The Baltimore Orioles are in this position again, trying to win consecutive games for the first time this season when they play Thursday evening against the visiting Cleveland Guardians.
“If it doesn’t happen early in the season, it eventually will happen,” Orioles outfielder Ramon Laureano said of putting together strong stretches. “There are streaks. That’s part of baseball.”
The Orioles need to sustain something to alleviate the stress that has built across the first few weeks of the season.
“Young really, really good players, they expect so much of themselves,” manager Brandon Hyde said. “They feel a lot of internal and external pressure. We try to get them to relax as much as possible. We have a lot of guys who put a ton of pressure on themselves, and they feel it.”
Maybe some of that was loosened when the Orioles evened the three-game series at one victory apiece with Wednesday night’s 9-1 romp despite being outhit 8-7.
Foremost might have been Jackson Holliday, whose second-inning grand slam was the big early blow. It was a boost for Holliday, a second-year infielder who had been in an 0-for-17 funk.
“I’ve been putting good swings on the ball,” Holliday said. “Sometimes the results just don’t follow, so sticking to the process.”
Teammate Heston Kjerstad said Holliday’s homer was a jolt in the right direction.
“Just to start the game off that way with kind of how the offense had been going, we kind of needed that,” Kjerstad said.
The Guardians stranded eight runners Wednesday. They botched an eighth-inning chance to reduce a 5-1 deficit after loading the bases with one out and failing to score.
Hyde said the Orioles need to be prepared for a response from the Guardians.
“That’s a scrappy team that puts the ball in play,” he said.
Cleveland outfielder Angel Martinez left the game after bumping into the wall in center field after making an eighth-inning catch, but manager Stephen Vogt said he could have stayed in the game and he should be fine.
That might be crucial for the Guardians because Martinez has been a spark in the short time he has been in the lineup.
“Every time we’ve gotten Angel (on the roster), he has done that for us,” Vogt said. “Just hope we can keep him there.”
Orioles outfielder Tyler O’Neill was scratched from Wednesday’s lineup with neck discomfort.
“It was bothering him a little bit (Tuesday),” Hyde said. “He’s day-to-day.”
Right-hander Tanner Bibee (1-1, 4.40 ERA) gets the call as Cleveland’s starter on Thursday.
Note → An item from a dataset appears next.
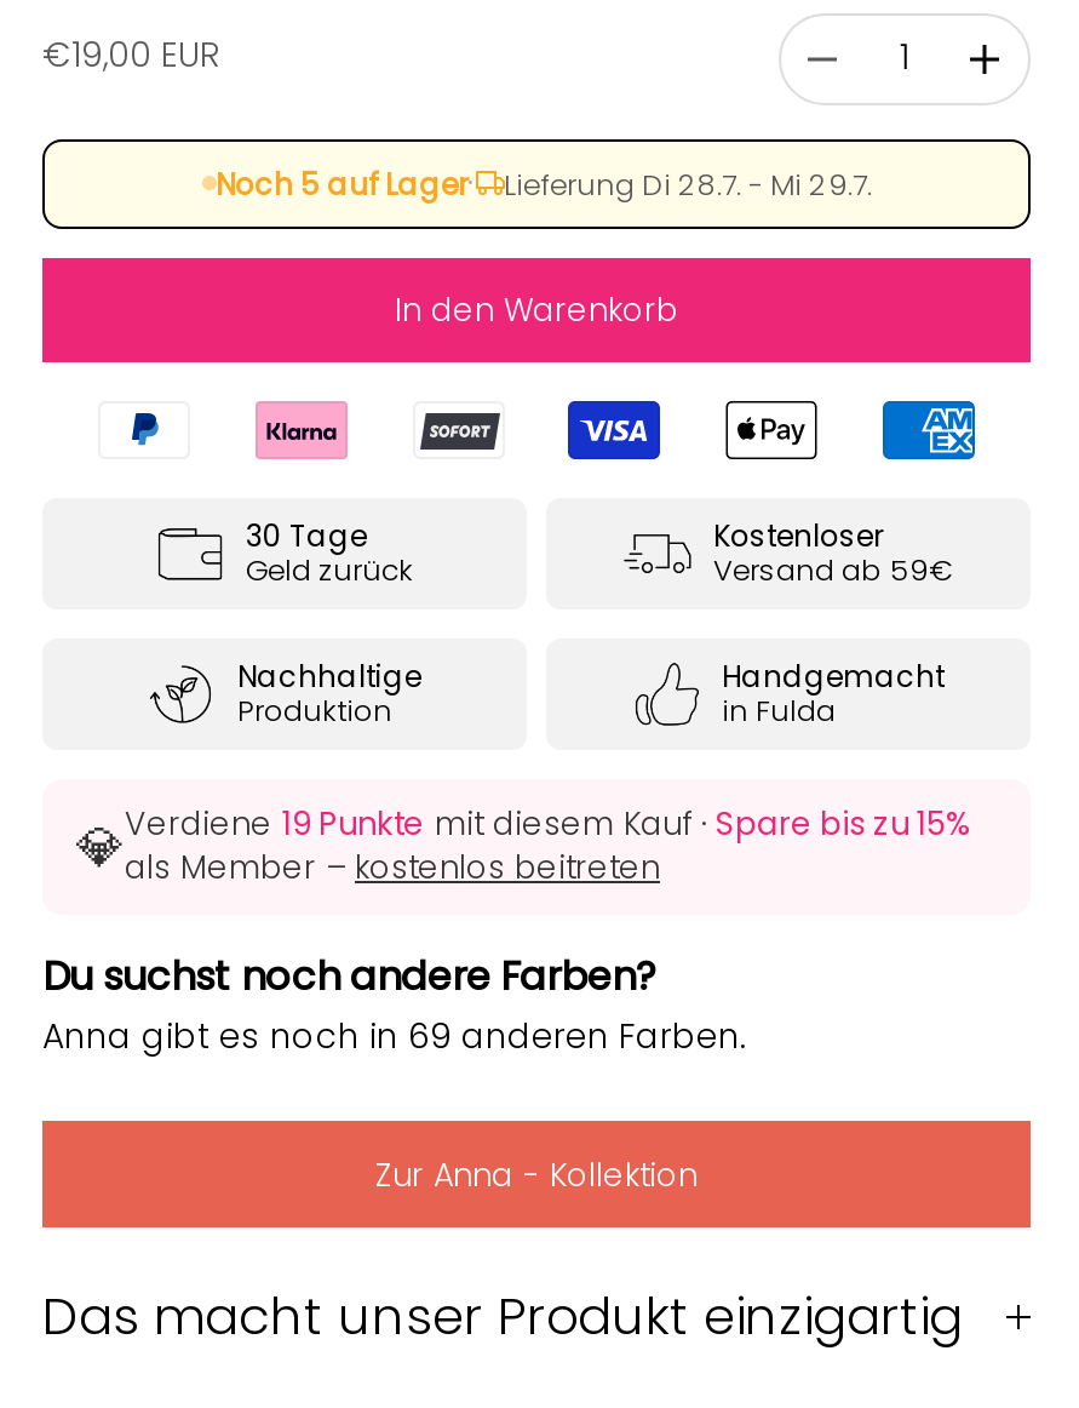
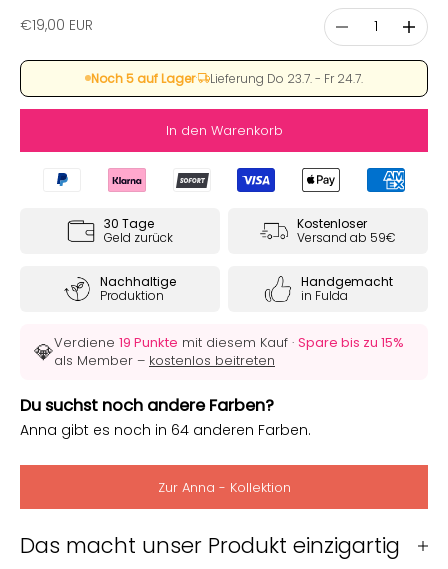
[504,162,872,204] Lieferung Di 28.7. - Mi 29.7. -> [210,70,363,86] Lieferung Do 23.7. - Fr 24.7.
[42,1012,747,1061] Anna gibt es noch in 69 anderen Farben. -> [20,420,311,440] Anna gibt es noch in 64 anderen Farben.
He didn’t allow a run across 4 2/3 innings Saturday in his team’s 6-3 victory over Kansas City, but with four walks and four strikeouts, his pitch count reached 96.
Bibee was the winning pitcher last June at Baltimore, limiting the Orioles to two runs (one earned) in six innings with a walk and seven strikeouts. That’s the only time he has faced the Orioles in his three seasons in the major leagues.
Right-hander Tomoyuki Sugano (1-1, 3.86 ERA) will make his fourth big-league appearance as Baltimore’s starter. He has surrendered a home run in each of the last two games.
In Saturday’s no-decision against Toronto — a game his team won 5-4 — Sugano didn’t record a strikeout across 4 2/3 innings.